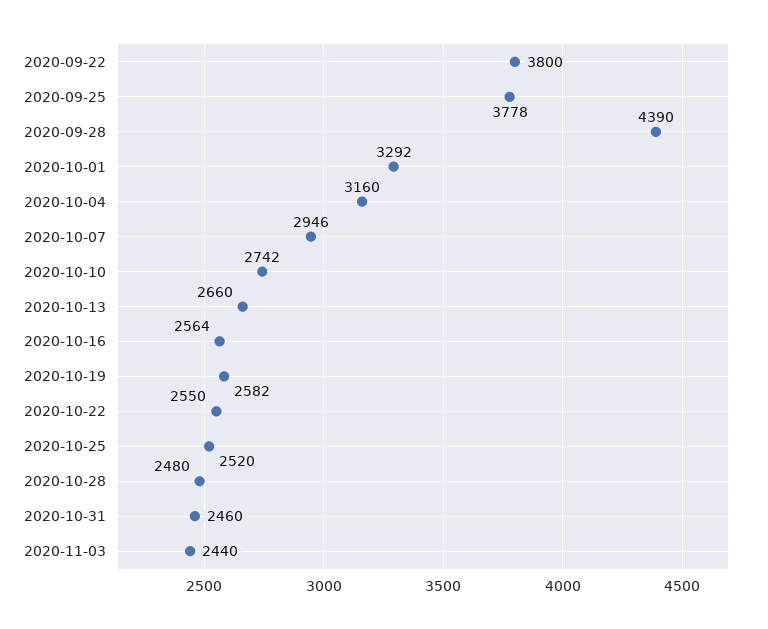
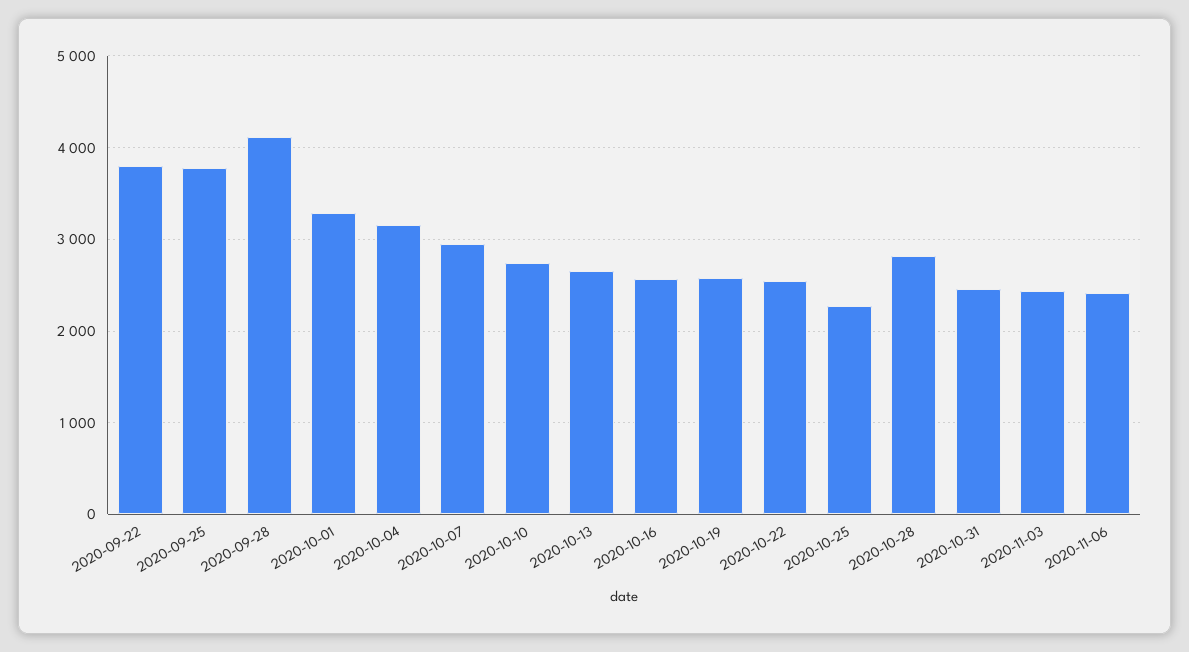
2020-09-28: 4390 -> 4100
2020-10-25: 2520 -> 2300
2020-10-28: 2480 -> 2800
2020-11-06: none -> 2400

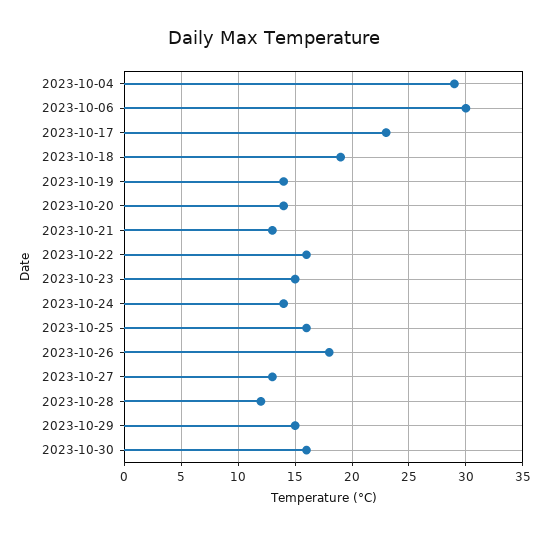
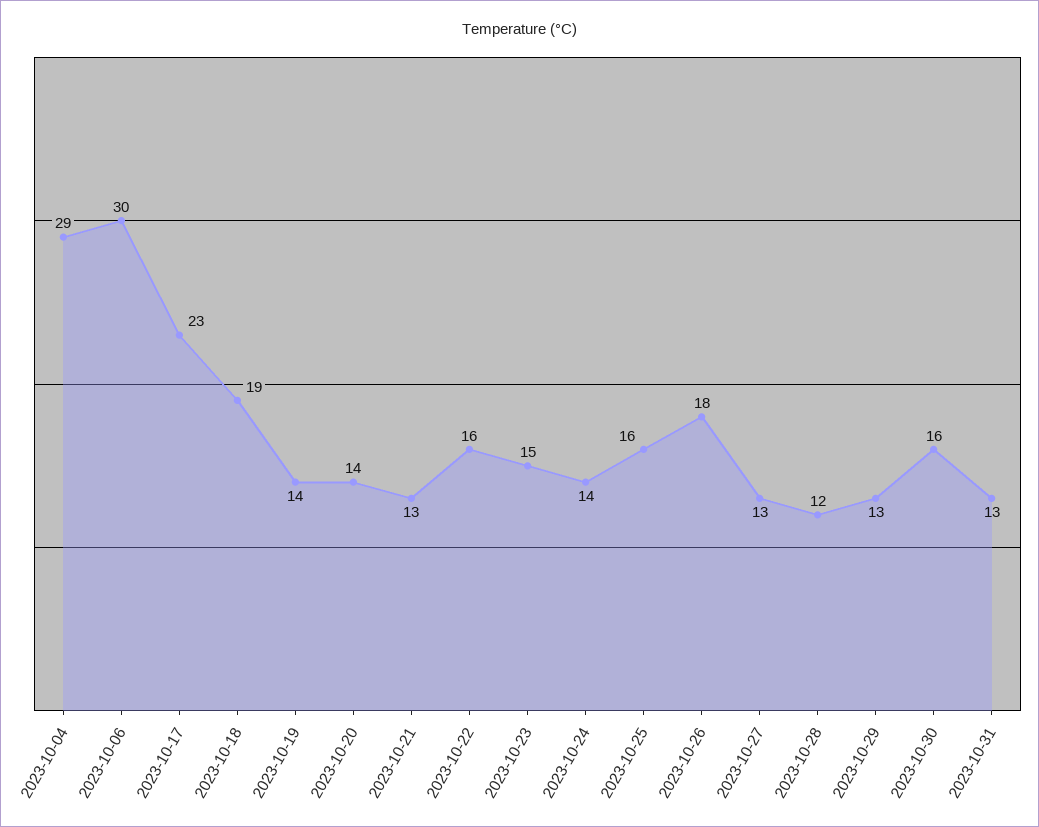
2023-10-29: 15 -> 13
2023-10-31: none -> 13

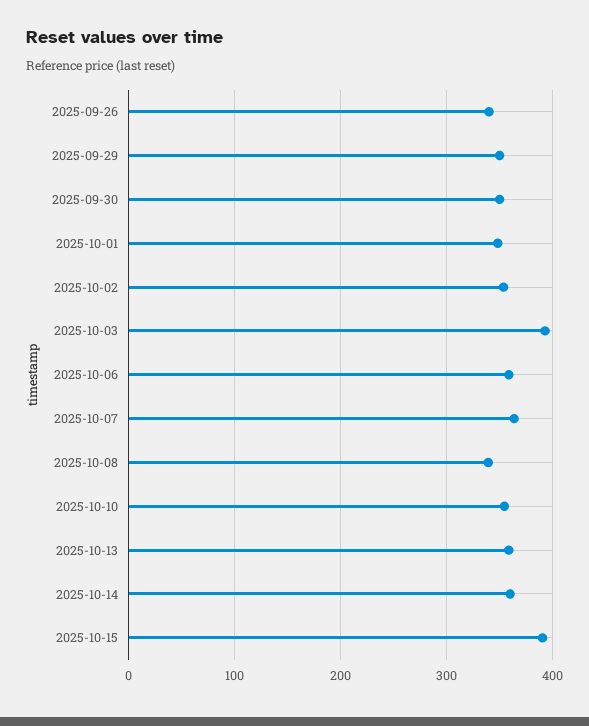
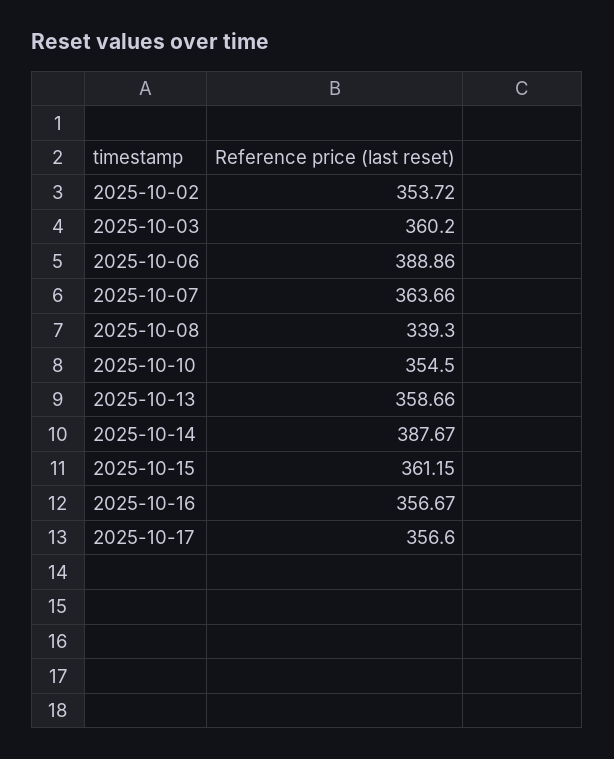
2025-09-26: 340 -> none
2025-09-29: 350 -> none
2025-09-30: 350 -> none
2025-10-01: 350 -> none
2025-10-03: 390 -> 360.2
2025-10-06: 360 -> 388.86
2025-10-14: 360 -> 387.67
2025-10-15: 390 -> 361.15
2025-10-16: none -> 356.67
2025-10-17: none -> 356.6

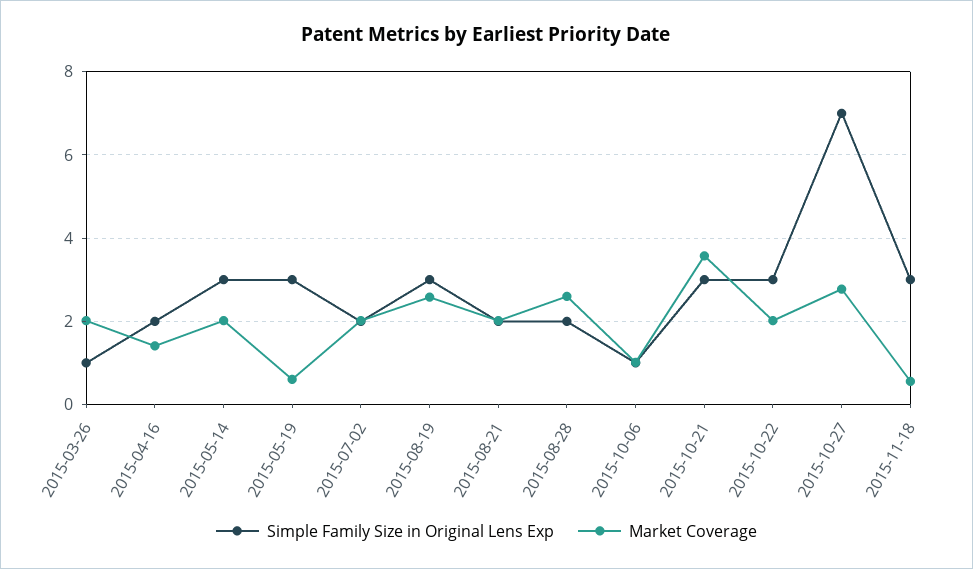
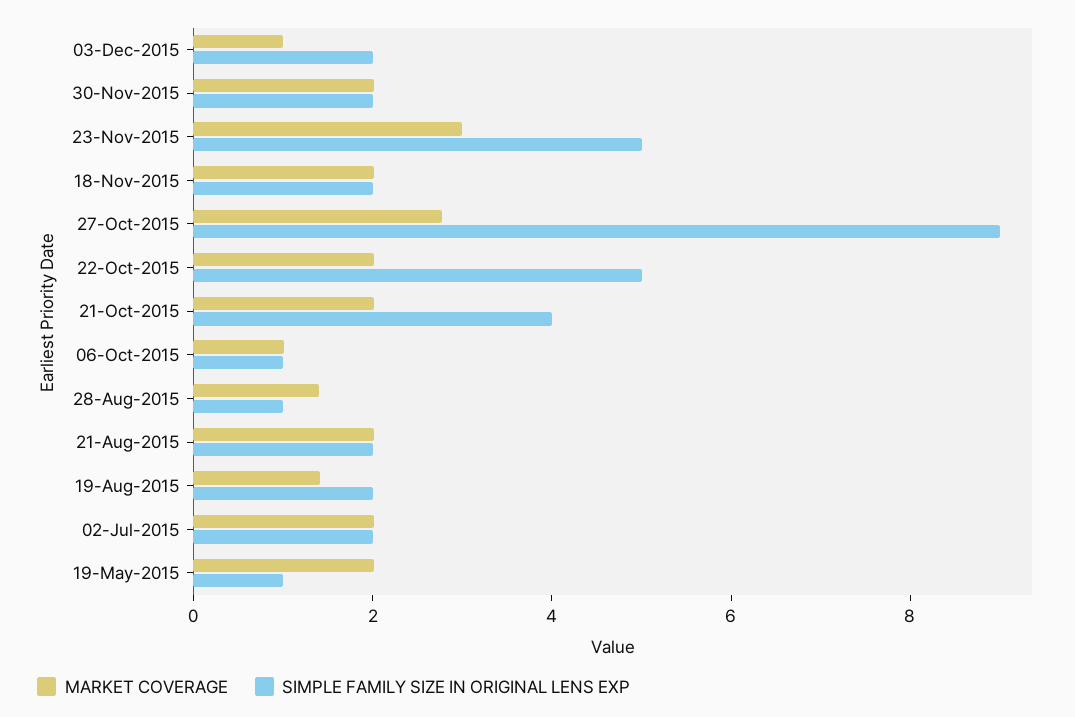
Simple Family Size in Original Lens Exp, 2015-03-26: 1 -> none
Market Coverage, 2015-03-26: 2 -> none
Simple Family Size in Original Lens Exp, 2015-04-16: 2 -> none
Market Coverage, 2015-04-16: 1.4 -> none
Simple Family Size in Original Lens Exp, 2015-05-14: 3 -> none
Market Coverage, 2015-05-14: 2 -> none
Simple Family Size in Original Lens Exp, 2015-05-19: 3 -> 1
Market Coverage, 2015-05-19: 0.6 -> 2
Simple Family Size in Original Lens Exp, 2015-08-19: 3 -> 2
Market Coverage, 2015-08-19: 2.6 -> 1.5
Simple Family Size in Original Lens Exp, 2015-08-28: 2 -> 1
Market Coverage, 2015-08-28: 2.6 -> 1.5
Simple Family Size in Original Lens Exp, 2015-10-21: 3 -> 4
Market Coverage, 2015-10-21: 3.6 -> 2
Simple Family Size in Original Lens Exp, 2015-10-22: 3 -> 5
Simple Family Size in Original Lens Exp, 2015-10-27: 7 -> 9
Simple Family Size in Original Lens Exp, 2015-11-18: 3 -> 2
Market Coverage, 2015-11-18: 0.6 -> 2
Market Coverage, 03-Dec-2015: none -> 1
Simple Family Size in Original Lens Exp, 03-Dec-2015: none -> 2
Market Coverage, 30-Nov-2015: none -> 2
Simple Family Size in Original Lens Exp, 30-Nov-2015: none -> 2
Market Coverage, 23-Nov-2015: none -> 3
Simple Family Size in Original Lens Exp, 23-Nov-2015: none -> 5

^^^^

# Task statement:
Return every line of the listing exactly, leaving its pictures behind.

# Exercise response:
2020-09-28: 4390 -> 4100
2020-10-25: 2520 -> 2300
2020-10-28: 2480 -> 2800
2020-11-06: none -> 2400

2023-10-29: 15 -> 13
2023-10-31: none -> 13

2025-09-26: 340 -> none
2025-09-29: 350 -> none
2025-09-30: 350 -> none
2025-10-01: 350 -> none
2025-10-03: 390 -> 360.2
2025-10-06: 360 -> 388.86
2025-10-14: 360 -> 387.67
2025-10-15: 390 -> 361.15
2025-10-16: none -> 356.67
2025-10-17: none -> 356.6

Simple Family Size in Original Lens Exp, 2015-03-26: 1 -> none
Market Coverage, 2015-03-26: 2 -> none
Simple Family Size in Original Lens Exp, 2015-04-16: 2 -> none
Market Coverage, 2015-04-16: 1.4 -> none
Simple Family Size in Original Lens Exp, 2015-05-14: 3 -> none
Market Coverage, 2015-05-14: 2 -> none
Simple Family Size in Original Lens Exp, 2015-05-19: 3 -> 1
Market Coverage, 2015-05-19: 0.6 -> 2
Simple Family Size in Original Lens Exp, 2015-08-19: 3 -> 2
Market Coverage, 2015-08-19: 2.6 -> 1.5
Simple Family Size in Original Lens Exp, 2015-08-28: 2 -> 1
Market Coverage, 2015-08-28: 2.6 -> 1.5
Simple Family Size in Original Lens Exp, 2015-10-21: 3 -> 4
Market Coverage, 2015-10-21: 3.6 -> 2
Simple Family Size in Original Lens Exp, 2015-10-22: 3 -> 5
Simple Family Size in Original Lens Exp, 2015-10-27: 7 -> 9
Simple Family Size in Original Lens Exp, 2015-11-18: 3 -> 2
Market Coverage, 2015-11-18: 0.6 -> 2
Market Coverage, 03-Dec-2015: none -> 1
Simple Family Size in Original Lens Exp, 03-Dec-2015: none -> 2
Market Coverage, 30-Nov-2015: none -> 2
Simple Family Size in Original Lens Exp, 30-Nov-2015: none -> 2
Market Coverage, 23-Nov-2015: none -> 3
Simple Family Size in Original Lens Exp, 23-Nov-2015: none -> 5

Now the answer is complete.